A very suspicious Iranian-Canadian....
What was he up to???
The arrest of an Iranian-born Canadian in Washington State with a stockpile of high-powered rifles and ammunition has sparked widespread speculation about the intended use of the firearms.
Oliver King, who also uses the name Hamid Malekpour, has been charged with taking firearms and hundreds of rounds of ammunition from Oregon to Washington. He is also accused of making “a materially false, fictitious and fraudulent statement” to a customs and border protection officer when he was earlier allowed to cross the Canada-U.S. border.
If convicted, Mr. King could receive up to 10 years in prison on the firearms charge and up to five years for giving a false statement to a U.S. government agency. He has been in custody since he was detained on May 19.

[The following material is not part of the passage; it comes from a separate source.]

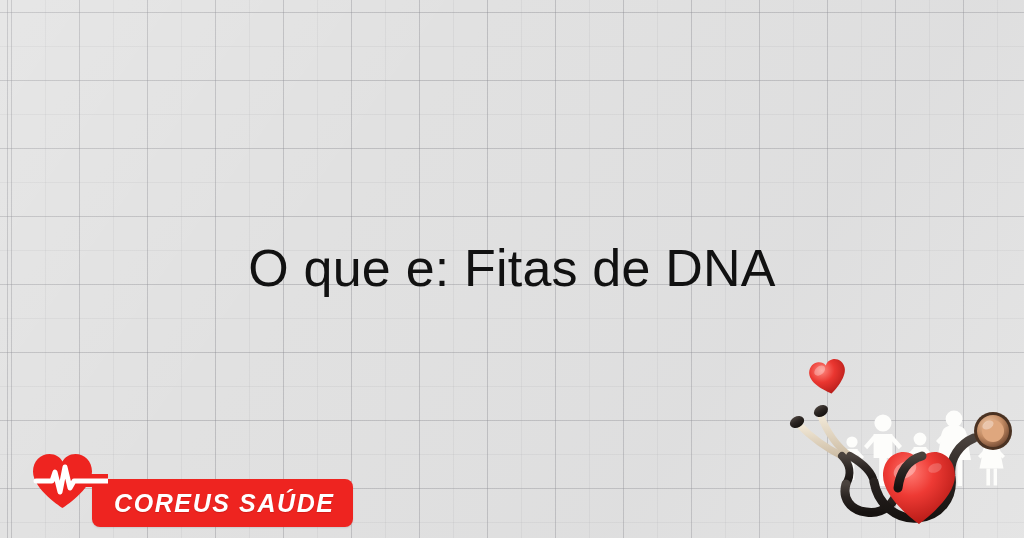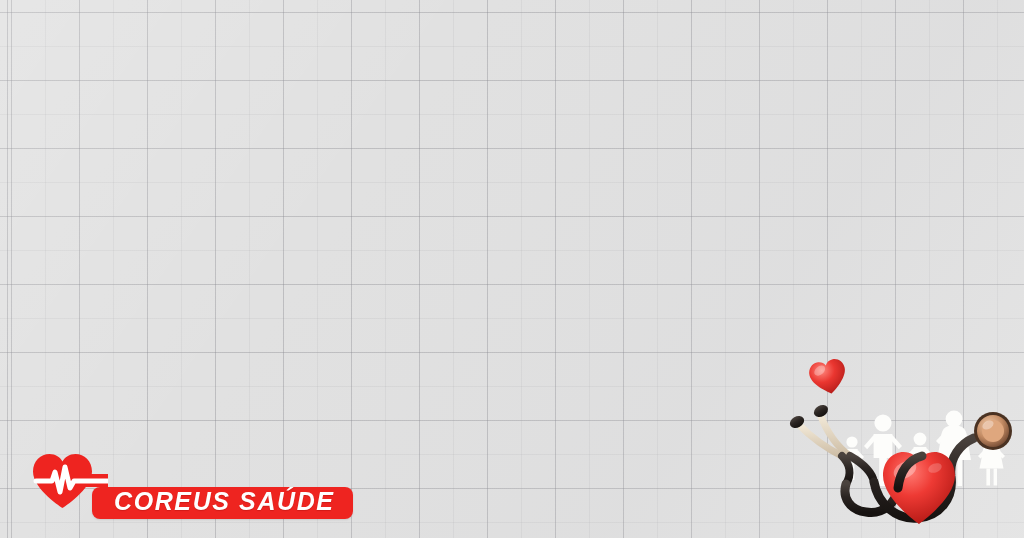"O que e: Fitas de" div.title-wrap { html: none -> <div> <div>O que e: Fitas de DNA</div> </div> }
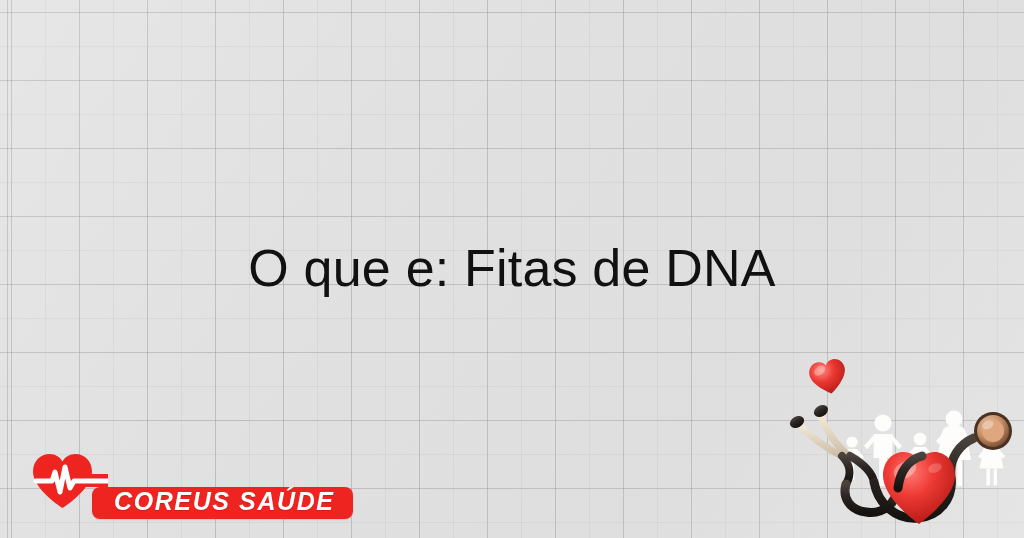"COREUS SAÚDE" .logo-banner { align-items: none -> center; height: 32px -> 48px }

Mr. King was born in Tehran in 1975 and, when he crossed the Canada-U.S. border, he had in his car a cancelled Canadian passport that contained three visas for Iran, Jennifer Hinckley, a special agent with the customs enforcement agency, states in a document filed with the U.S. District Court. It appears from the passport stamps that he travelled to Iran on two of the visas, most recently since March 31, she said.
He crossed the Canada-U.S. border at 10:15 p.m. on May 18, telling the border officer that he was to pick up his wife at a Target store in Bellingham, Wash., about 35 kilometres south of the border. The store was closed before Mr. King had even arrived at the border, special agent Hinckley said.
He gave the border officer a Canadian passport that had been issued that morning, explaining that his old passport was ruined in a washing machine. However, his earlier passport with the Iranian visas was found in his car during a secondary examination. The earlier passport, which had been cancelled, did not appear to have any water damage. Also, the cancelled passport did not expire until 2013, special agent Hinckley stated.
Border officers allowed Mr. King into the United States but then followed him. Mr. King drove passed the Target store to McMinnville, Ore., where he went to an office, loaded several cardboard boxes into his vehicle and then drove north to a storage facility in Ferndale, Wash., about 25 kilometres south of the border.
At that point, U.S. agents asked to search his vehicle. He consented. They found two shotguns, two semiautomatic handguns and 480 rounds of .50-calibre ammunition, which would be used in a sniper rifle. After obtaining a search warrant, they found six sniper rifles, eight law enforcement style rifles, three Glock semi-automatic handguns and ammunition in the storage unit.
Documents founds in his car indicated Mr. King was previously a licensed firearms dealer in Canada but his licence was revoked for selling firearms over the Internet. However, he may have a valid firearms licence and has six registered firearms, the U.S. agent stated, adding that he had a Canadian hunting licence that had been issued on the day before he was stopped.
Regardless of the validity of the hunting licence, the size and type of firearms and ammunition was not consistent with an occasional recreational hunter, special agent Hinckley said.
University of British Columbia professor Michael Byers, who holds a Canada Research Chair in global politics and international law, cautioned against jumping to conclusions.
“But it is certainly a suspicious situation, with these kinds of weapons. They do lend themselves to some kind of paramilitary or terrorist activity,” he said Friday in an interview.